22 de mayo de 2012

En la Provincia la vacuna ya le está ganando la batalla a la hepatitis A

Desde que la vacunación se hizo gratuita y universal la cantidad de casos se redujo en casi un 99%

Desde que la vacuna contra la hepatitis A es gratuita y universal, la cantidad de enfermos por este virus se redujo en un 99 por ciento en la provincia de Buenos Aires y, desde hace 4 años, ya no se registran las formas más graves de esta enfermedad, es decir, ya no hay muertes ni casos que requieran un trasplante hepático para seguir con vida.

“Gracias a la vacuna, ya no se registra la necesidad de trasplantes por la forma fulminante de este virus hepático”

Fuentes sanitarias señalaron que en 2005, el año en que comenzó a aplicarse gratis la vacuna, alrededor de 26 mil argentinos al año contrajeron hepatitis A y, de ese total, unos 8.400 eran bonaerenses. Cinco años más tarde, el efecto de la vacunación redujo el número de enfermos por ese virus a 329 anuales a nivel nacional y a 78 en la provincia de Buenos Aires.

En la provincia de Buenos Aires, esta vacuna se aplica gratis desde 2005 cuando el niño cumple un año, y tiene un altísimo nivel de adhesión, al punto que se vacunó el 97 por ciento de la población de esa edad.

Por otra parte, en el último estudio nacional sobre hepatitis A, se observó que, sobre un total de 434 chicos no vacunados al año de edad, el 68,2 por ciento tenía bajos niveles de anticuerpos contra el virus que produce esta enfermedad. Y según otro estudio realizado en los hospitales Garrahan y Posadas, entre 1993 y 1999, unos 100 chicos menores de 15 años sufrieron las formas fulminantes de la hepatitis.
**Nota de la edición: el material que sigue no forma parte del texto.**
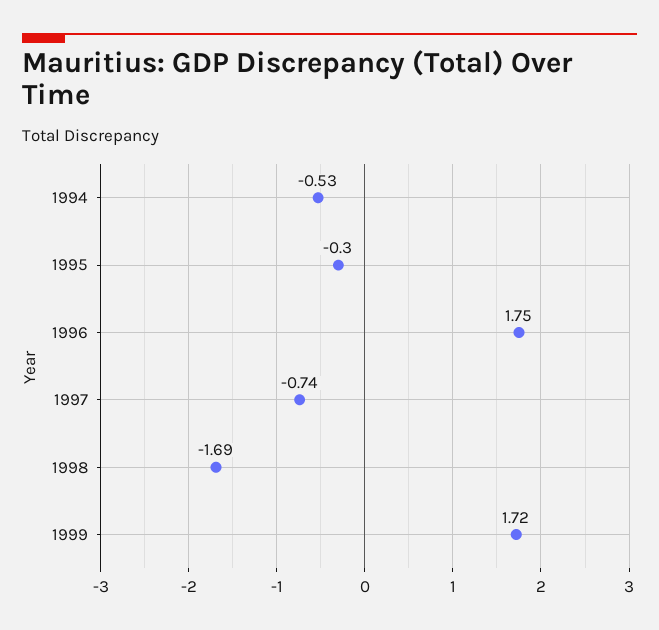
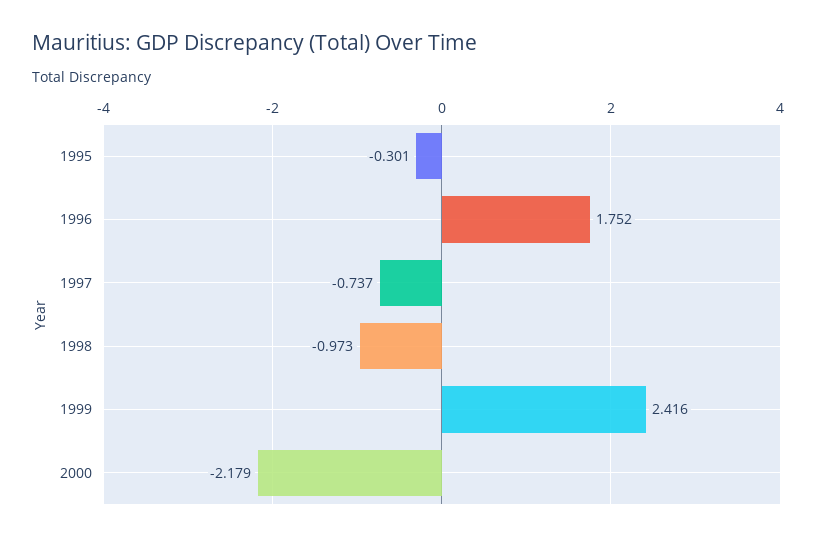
1994: -0.53 -> none
1998: -1.69 -> -0.973
1999: 1.72 -> 2.416
2000: none -> -2.179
“De ese total de casos -explicó la experta Margarita Ramonet, una de las autoras de esa investigación- al 60 por ciento de los afectados se le detectó el virus A de la enfermedad”.

“Esto quiere decir que antes de vacunarse -detalló a su vez Lilian Moriconi, directora de Epidemiología en la Dirección Provincial de Atención Primaria de la Salud- la mayoría de los chicos no tenían defensas contra esta hepatitis, de modo que eran susceptibles de enfermarse y de contagiar a otros”.

Luego, según otro estudio presentado por Ramonet, se estudiaron 1.250 chicos vacunados cuatro años después de la implementación de la vacuna y se observó que el 93 por ciento de los vacunados había desarrollado los anticuerpos suficientes como para no contraer la enfermedad, estando aún expuestos al virus.

CONTAGIO Y SINTOMAS

La hepatitis A se contrae por la vía fecal-oral: la persona enferma presenta virus en la materia fecal, de modo que si va al baño y no se higieniza, al contactar con cualquier superficie (picaportes, mesas, sillas, etc.) puede iniciar el ciclo de contagio. Basta con que otra persona no vacunada toque esas superficies contaminadas y luego se lleve la mano a la boca para que contraiga la enfermedad.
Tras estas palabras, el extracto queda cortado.